# Starting a new set this Saturday, 12/08/2012



## castillofa (Jul 11, 2012)

Our first attempt at incubation, using eggs purchased from Efow.com and from an Ebay auction resulted in only two eggs hatching. One healthy chick and one that did not have well formed legs and had to be culled.

I do not believe that the source of the eggs was the issue, but we will be trying to hatch some of the eggs from our flock.

In a previous post, I mentioned that our dogs had been killing our birds. By the time I we rehomed them, we were down to less than ten birds, down from 35.

That is why we ordered eggs to try to restart from hatching. I ordered some replacement pullets from Ideal just to make sure that we up and producing before summer.

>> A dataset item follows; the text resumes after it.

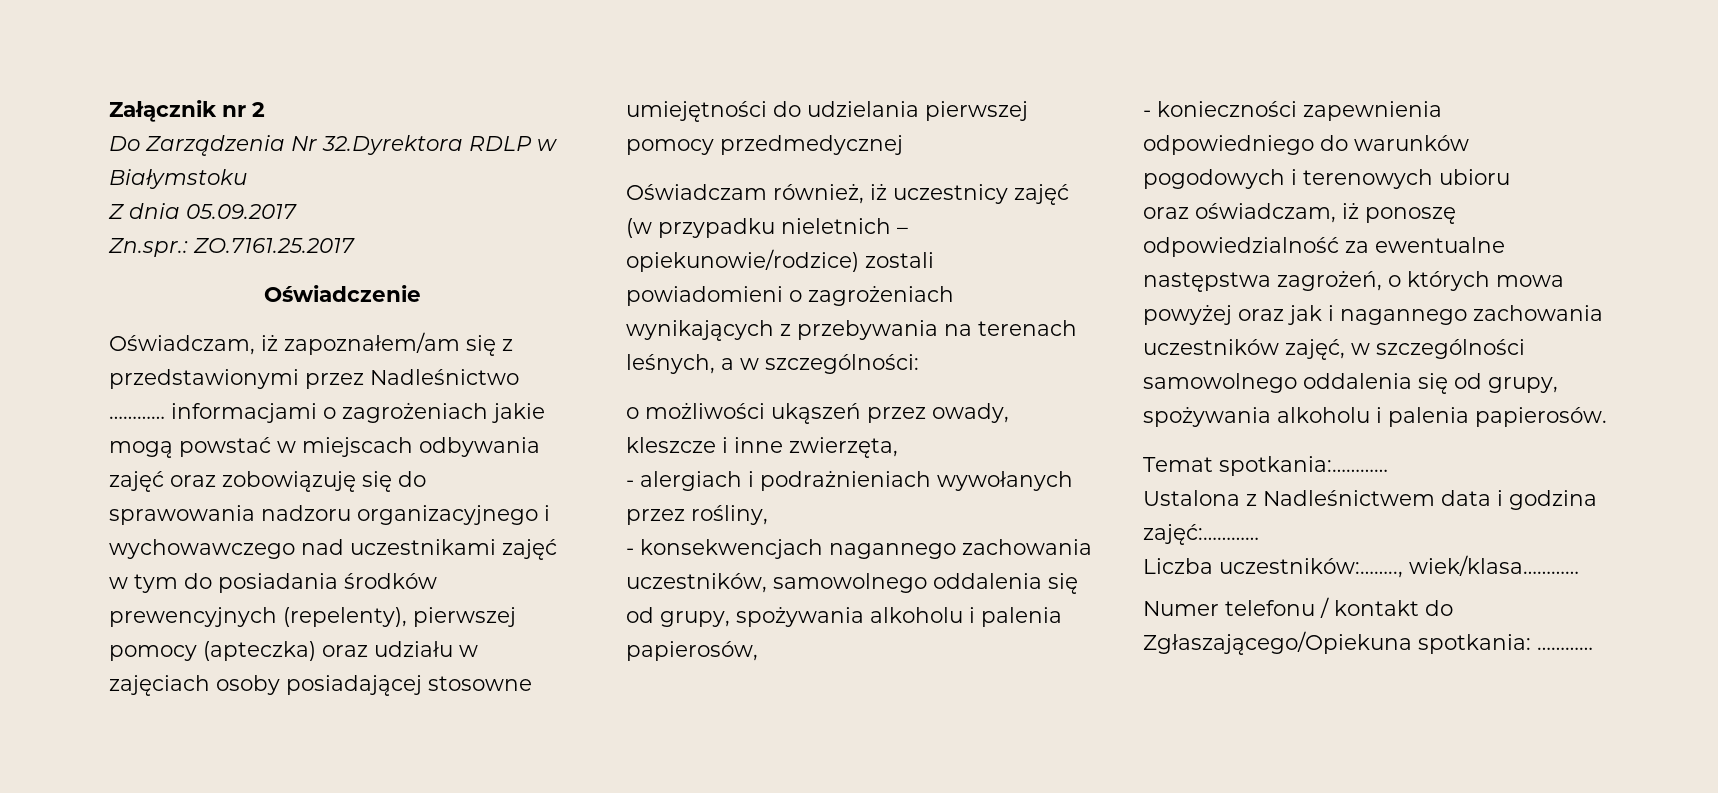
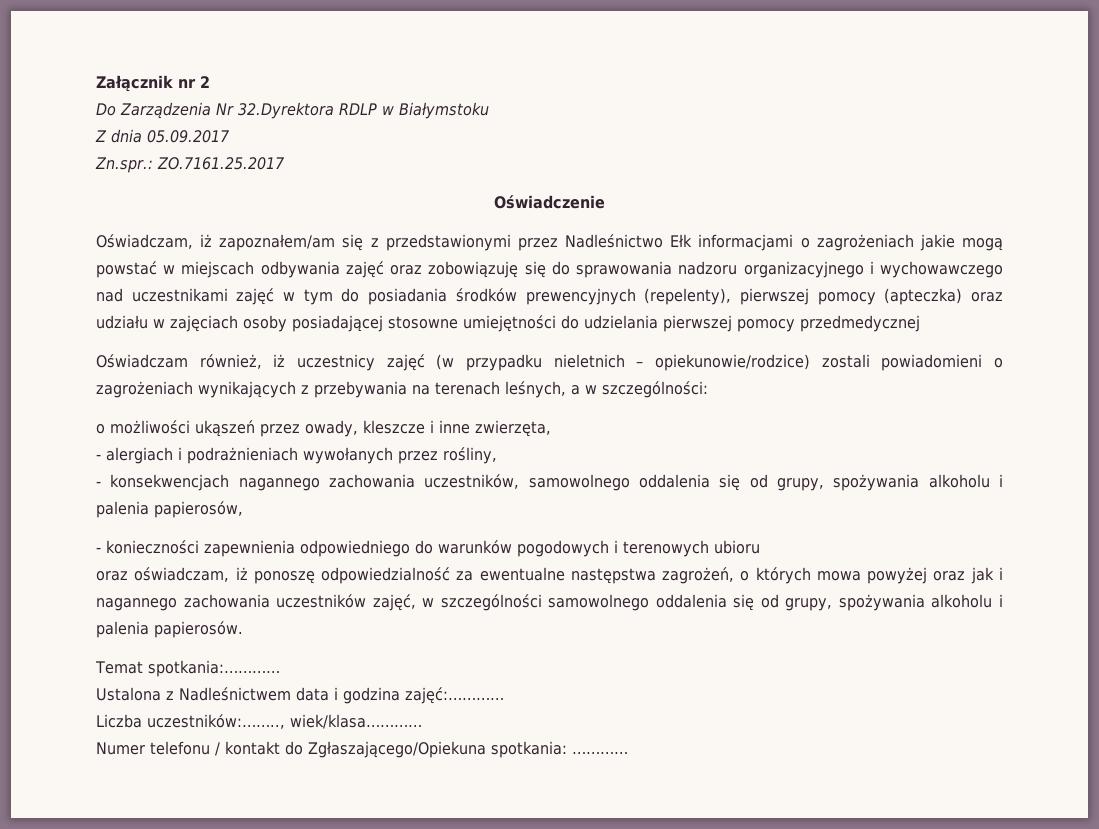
- Oświadczam, iż zapoznałem/am się z przedstawionymi przez Nadleśnictwo ………… informacjami o zagrożeniach jakie mogą powstać w miejscach odbywania zajęć oraz zobowiązuję się do sprawowania nadzoru organizacyjnego i wychowawczego nad uczestnikami zajęć w tym do posiadania środków prewencyjnych (repelenty), pierwszej pomocy (apteczka) oraz udziału w zajęciach osoby posiadającej stosowne umiejętności do udzielania pierwszej pomocy przedmedycznej
+ Oświadczam, iż zapoznałem/am się z przedstawionymi przez Nadleśnictwo Ełk informacjami o zagrożeniach jakie mogą powstać w miejscach odbywania zajęć oraz zobowiązuję się do sprawowania nadzoru organizacyjnego i wychowawczego nad uczestnikami zajęć w tym do posiadania środków prewencyjnych (repelenty), pierwszej pomocy (apteczka) oraz udziału w zajęciach osoby posiadającej stosowne umiejętności do udzielania pierwszej pomocy przedmedycznej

Wish us luck, we will post pics over the next three weeks.


----------



## eqstrnathlete (Dec 9, 2012)

I know how frustrating it can be with the dogs and birds. When my lab couldn't get to my hens anymore, he stated killing my barn cats. He killed 6 before I figured it it it was him leaving their bodies for me to find. Nevertheless, I rehomed him. I have been incubating eggs for a few years, and have brought my success rate for. 0% to 95%. So if you need any advice, let me know. Don't listen to the Internet when it comes to humidity. I keep y humidity at or just below 25%. When the eggs come off the turner, I add a wet wash cloth, bring the humidity up to 45%. If you get any wetter in there the chicks will get too big and drown before pipping through the shell.


----------



## castillofa (Jul 11, 2012)

Thanks for the info. When I cracked a few of the eggs that didn't hatch, I noticed a lot of moisture, almost dripping out of the egg. I will keep the humidity lower this time round.


----------



## eqstrnathlete (Dec 9, 2012)

I am positive you will have a better hatch rate this time around. I learned the hard way with my first set of eggs. Now when they hatch at 45% they are perfect, not too wet, not too dry.


----------



## kaufranc (Oct 3, 2012)

Eq, I love your picture with baby ducks and chickens ! Did you hatch them all together? Will you keep them together? Do they think they are the same bird? Curious if they are raised and kept together will they hang out together?


----------



## castillofa (Jul 11, 2012)

Did a quick candling on day 3, just couldn't wait any longer. Two of the seven eggs were clear and were removed. The remaining five had blood vessel structures, so cross your fingers. I have maintained the humidity in the 35-45% range. After doing some research, I have found more information on "dry" incubating and hope that this will be the answer.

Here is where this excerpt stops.